As I write this I’m working out of the Brinc co-working space in Hong Kong, in the heart of the trendy SoHo district. The guys very kindly offered me a hot desk for the day,
One side bonus is that when you work out of a hub there is no shortage of people to chat to.
This morning I met Antoine Cote, co-founder of Enuma Technologies, who showed me an early stage prototype for a credit card that could display your latest transactions via a small screen on the card itself.
The company is also working on an app based digital identity solution for consumers that allows users to only release the identity points they want to when requesting access to services.
Exciting and distracting stuff, and not helpful when I’m supposed to be putting the final touches on my presentation on Australian fintech for tomorrow’s Next Money event. In the final slides I’ve been asked to gaze into my crystal ball and try and envisage what the local market will look like in 2020. No pressure.
EY FinTech Australia Census 2016
While past performance is not indicative of future results (excuse the pun), there really is no better place to start than to recap where the local fintech scene has landed after an incredibly active few years. And the EY Fintech Australia Census 2016 is the perfect place to begin.
Late last year the FinTech Australia, the peak body established in 2015 canvassed the sector and compiled a number of great statistics and insights on the local fintech scene. The infographic below is perfect for a quick overview, otherwise you can read the full report here.
It’s heartening to see that out of the 57 percent of companies who claim they are post-revenue, 27 percent have a customer base larger than 500.
However only 9 percent of companies post-revenue generate over $1M per month. The majority, 41 percent to be exact, generate $50K or less on a monthly basis. And only 14 percent of fintech companies are profitable.
It’s interesting to note the average age of fintech founders is 41 – only 10 percent are under 30. Innovating in financial services is not for the faint of heart, and a deep, intuitive understanding of the complexity of the problems in finance, garnered from experiencing them first hand, is no doubt a huge advantage.
Where to next
37 percent of companies surveyed have less than a year to go until cash reserves dry up, so unless the money fairy visits them over the next 12 months, or they crack the biggest external problem listed by startups in the survey – customer acquisition – my crystal ball tells me, as it would most, a few will fold. However this is a short term prediction, and hardly that insightful.
However what could significantly shape the market over a 3 year horizon are a number of legislative and policy interventions by the Australian Government, who have already made a firm commitment to want to position the country as an APAC fintech leader.

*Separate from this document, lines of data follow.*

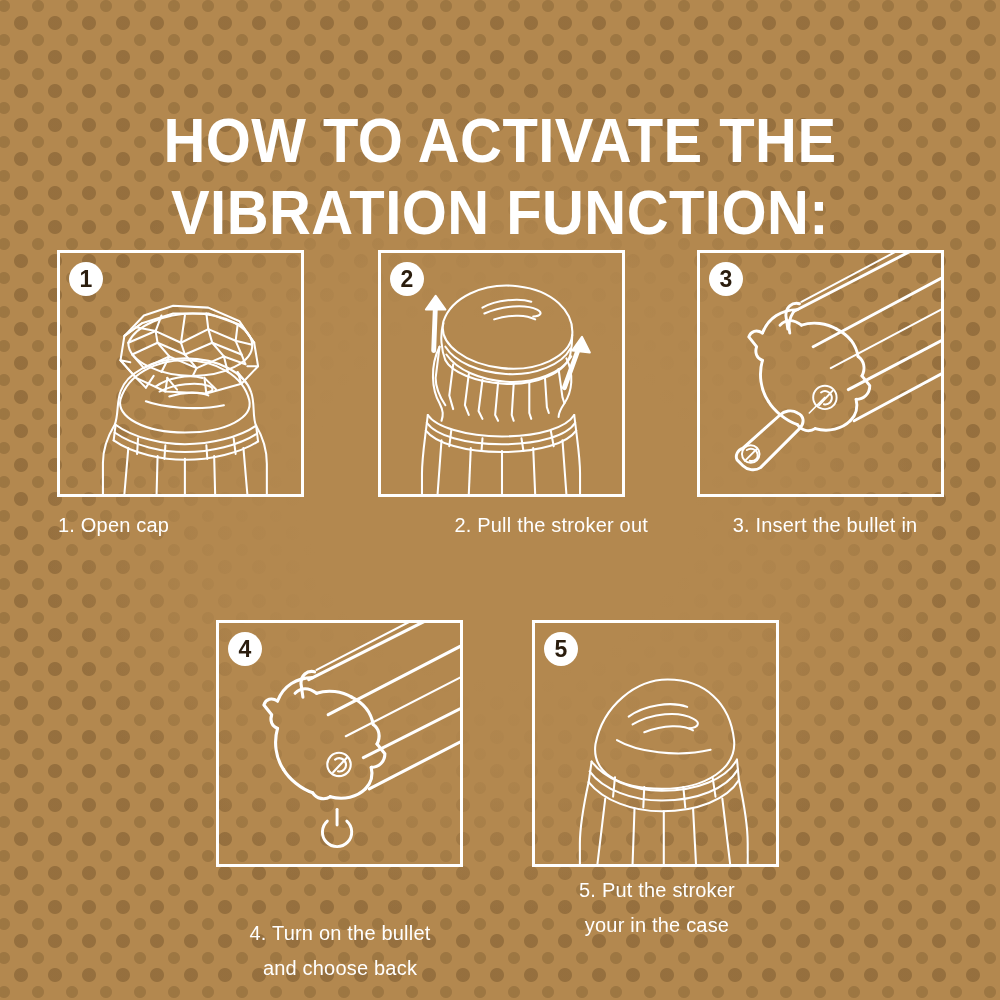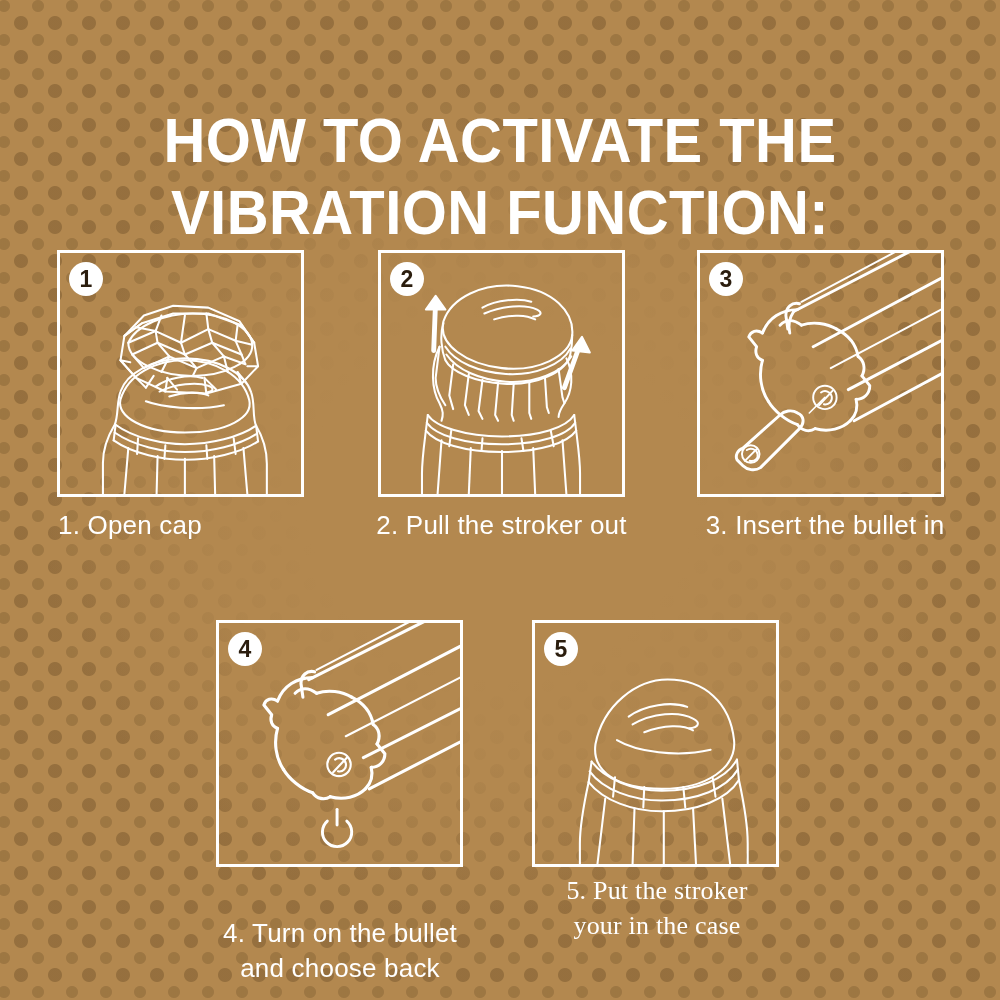--- a/index.html
+++ b/index.html
@@ -71,7 +71,7 @@
   .caption{
     position:absolute;
     color:#ffffff;
-    font-size:26px;
+    font-size:20px;
     line-height:35px;
     text-align:center;
     font-weight:300;

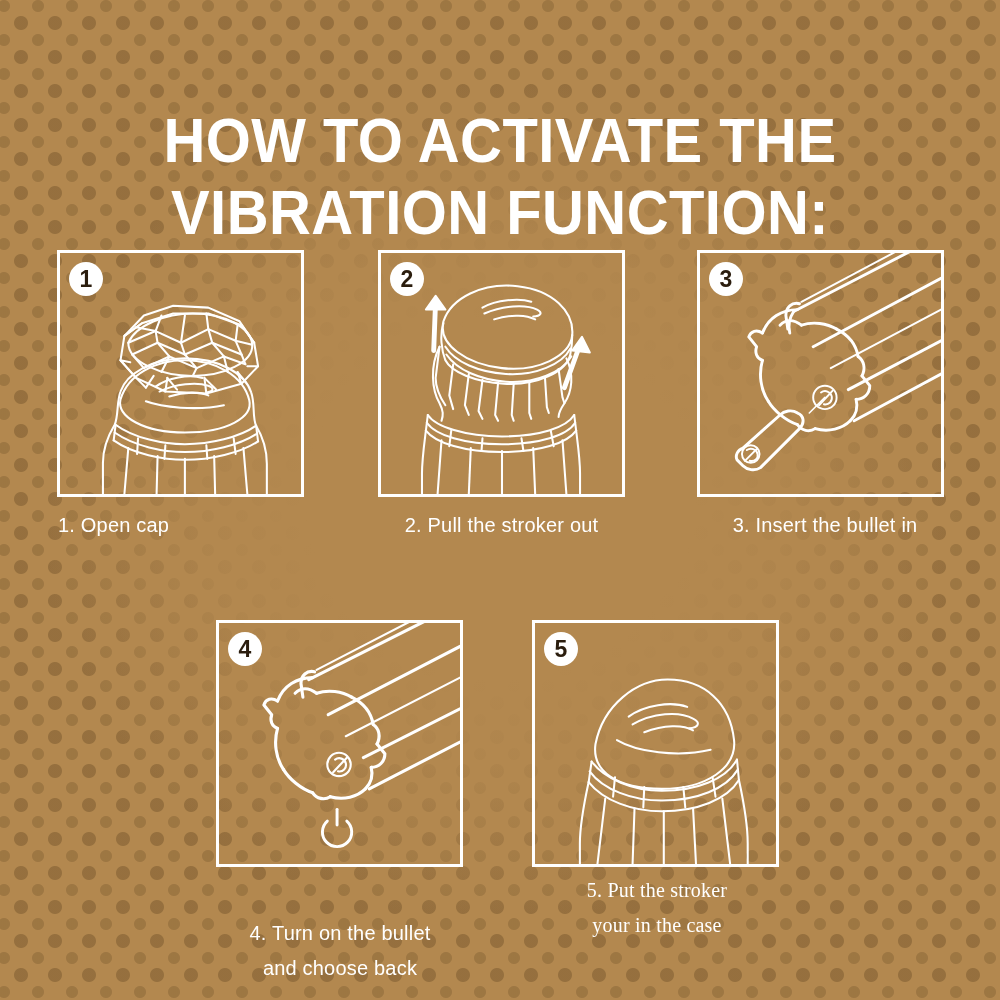--- a/index.html
+++ b/index.html
@@ -208,7 +208,7 @@
     </svg>
   </div>
 </div>
-<div class="caption" style="left:355px;top:508px;width:293px;">
+<div class="caption" style="left:355px;top:508px;width:293px;text-align:right;">
   <div>2. Pull the stroker out</div>
 </div>
 

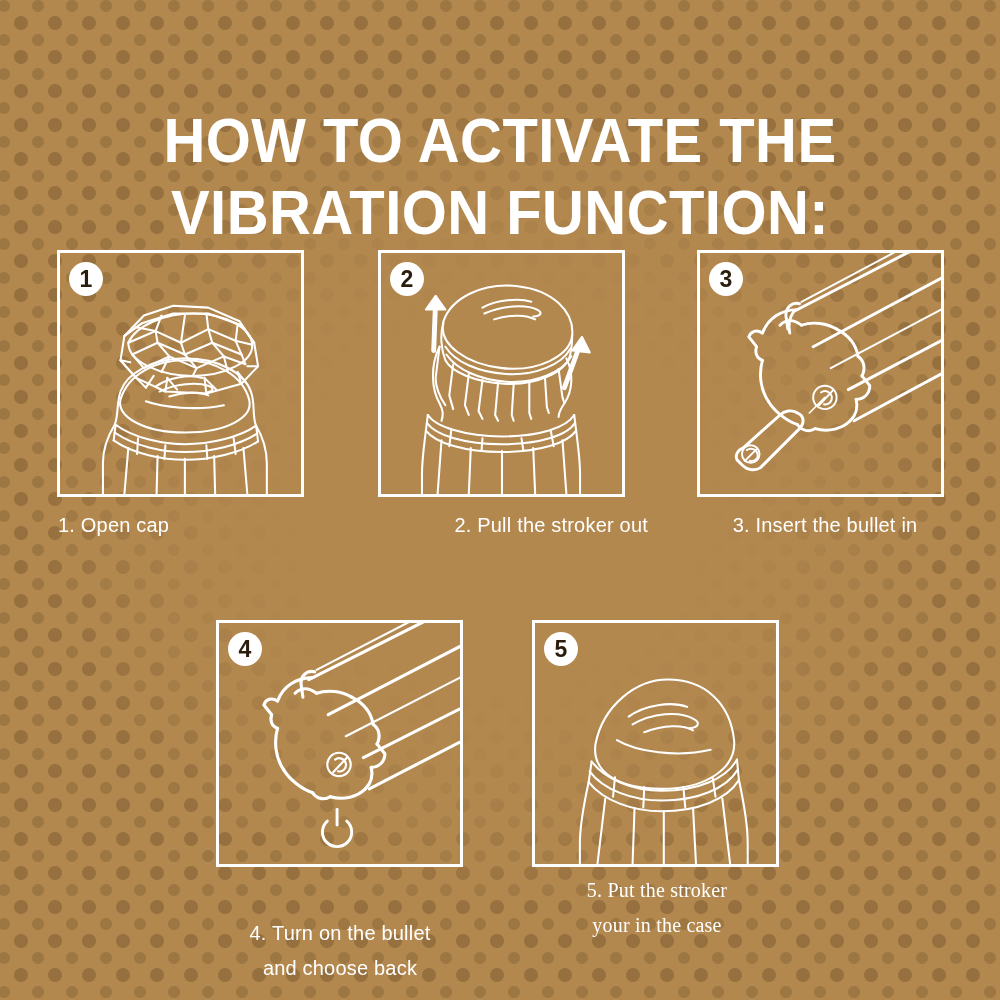--- a/index.html
+++ b/index.html
@@ -335,7 +335,7 @@
     </svg>
   </div>
 </div>
-<div class="caption" style="left:512px;top:873px;width:290px;font-family:Liberation Serif, serif;">
+<div class="caption" style="left:512px;top:873px;width:290px;">
   <div>5. Put the stroker</div>
   <div>your in the case</div>
 </div>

Backing Australian Fintech
In what it claims to be a world first, the Australian Securities and Investments Commission (ASIC) announced in late December of last year that it would begin to exempt fintech businesses from requiring an Australian Financial Services Licence (AFSL) before launching their product. Fintech companies now have a grace period of 12 months and the ability to service up to 100 customers. This will go a long way to helping startups validate their business model before an inordinate amount of money is committed to an idea.
Just prior to this, in September the Australian Government also amended the Anti-Money Laundering and Counter-Terrorism Financing Rules to allow for reporting entities to now gather Know Your Customer (KYC) data on their customers rather than directly from. The distinction is significant, as sourcing information on is easier and cheaper than from, and can possibly be done relatively indirectly.
Finally the biggest event on the fintech horizon will be to what degree fintech companies can access an indviduals banking data. A draft report released by Australia’s Productivity Commission has recommended 3rd parties be given access to financial data, and that a future API framework be developed. If the government ultimately supports this recommendation then the game could significantly change.
My crystal ball is pretty clear – policy changes and government support are now required to really drive the fintech agenda forward. While inroads have been made, there is significant opportunity for improvement. Government procurement of fintech services is a great start, and something they have publicly committed to. But that’s a topic for another post altogether.